*** Given records ***

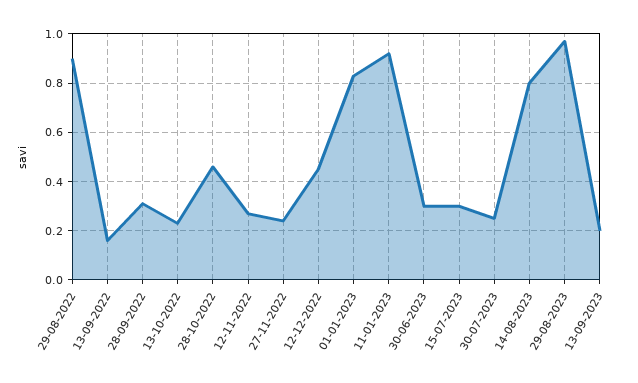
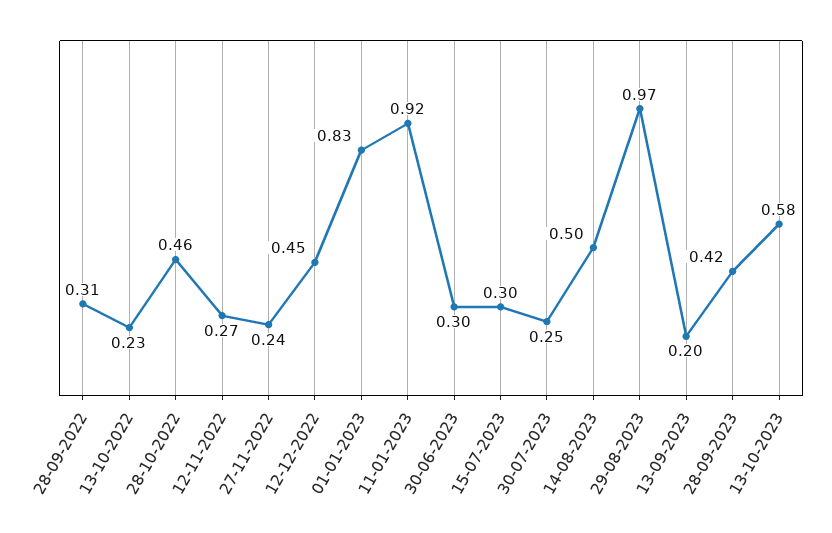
29-08-2022: 0.9 -> none
13-09-2022: 0.15 -> none
14-08-2023: 0.8 -> 0.5
28-09-2023: none -> 0.42
13-10-2023: none -> 0.58

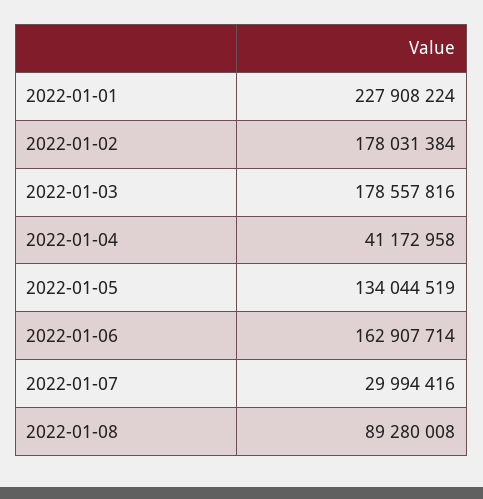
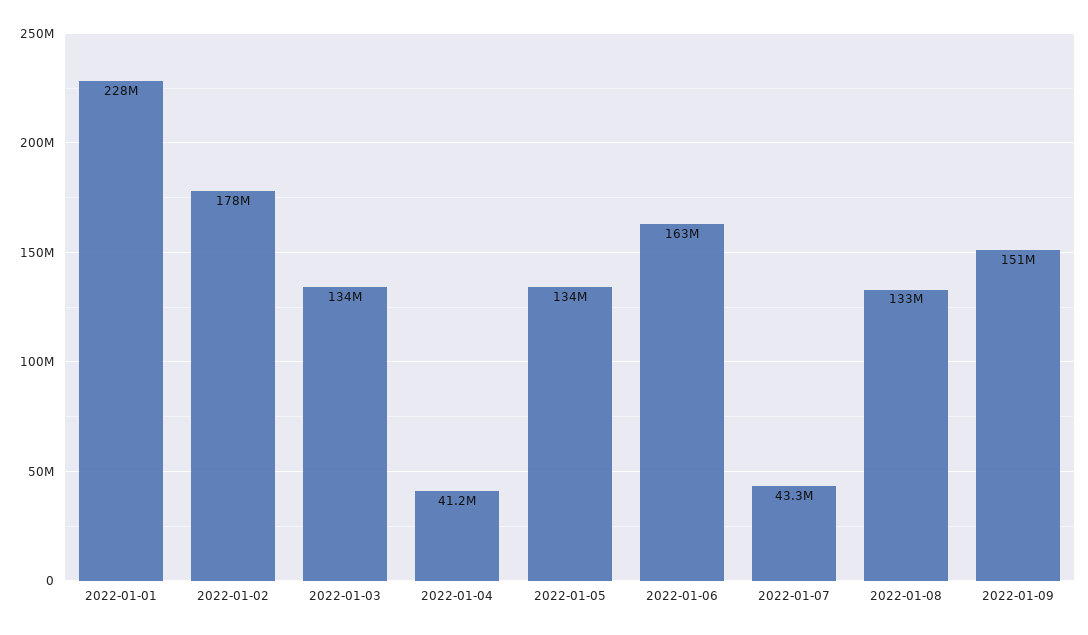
2022-01-03: 178557816 -> 134000000
2022-01-07: 29994416 -> 43300000
2022-01-08: 89280008 -> 133000000
2022-01-09: none -> 151000000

*** End of Given records ***

▶ [Assignment]
Only the pictures are left behind; write out everything else in the records exactly.

▶ [Task output]
29-08-2022: 0.9 -> none
13-09-2022: 0.15 -> none
14-08-2023: 0.8 -> 0.5
28-09-2023: none -> 0.42
13-10-2023: none -> 0.58

2022-01-03: 178557816 -> 134000000
2022-01-07: 29994416 -> 43300000
2022-01-08: 89280008 -> 133000000
2022-01-09: none -> 151000000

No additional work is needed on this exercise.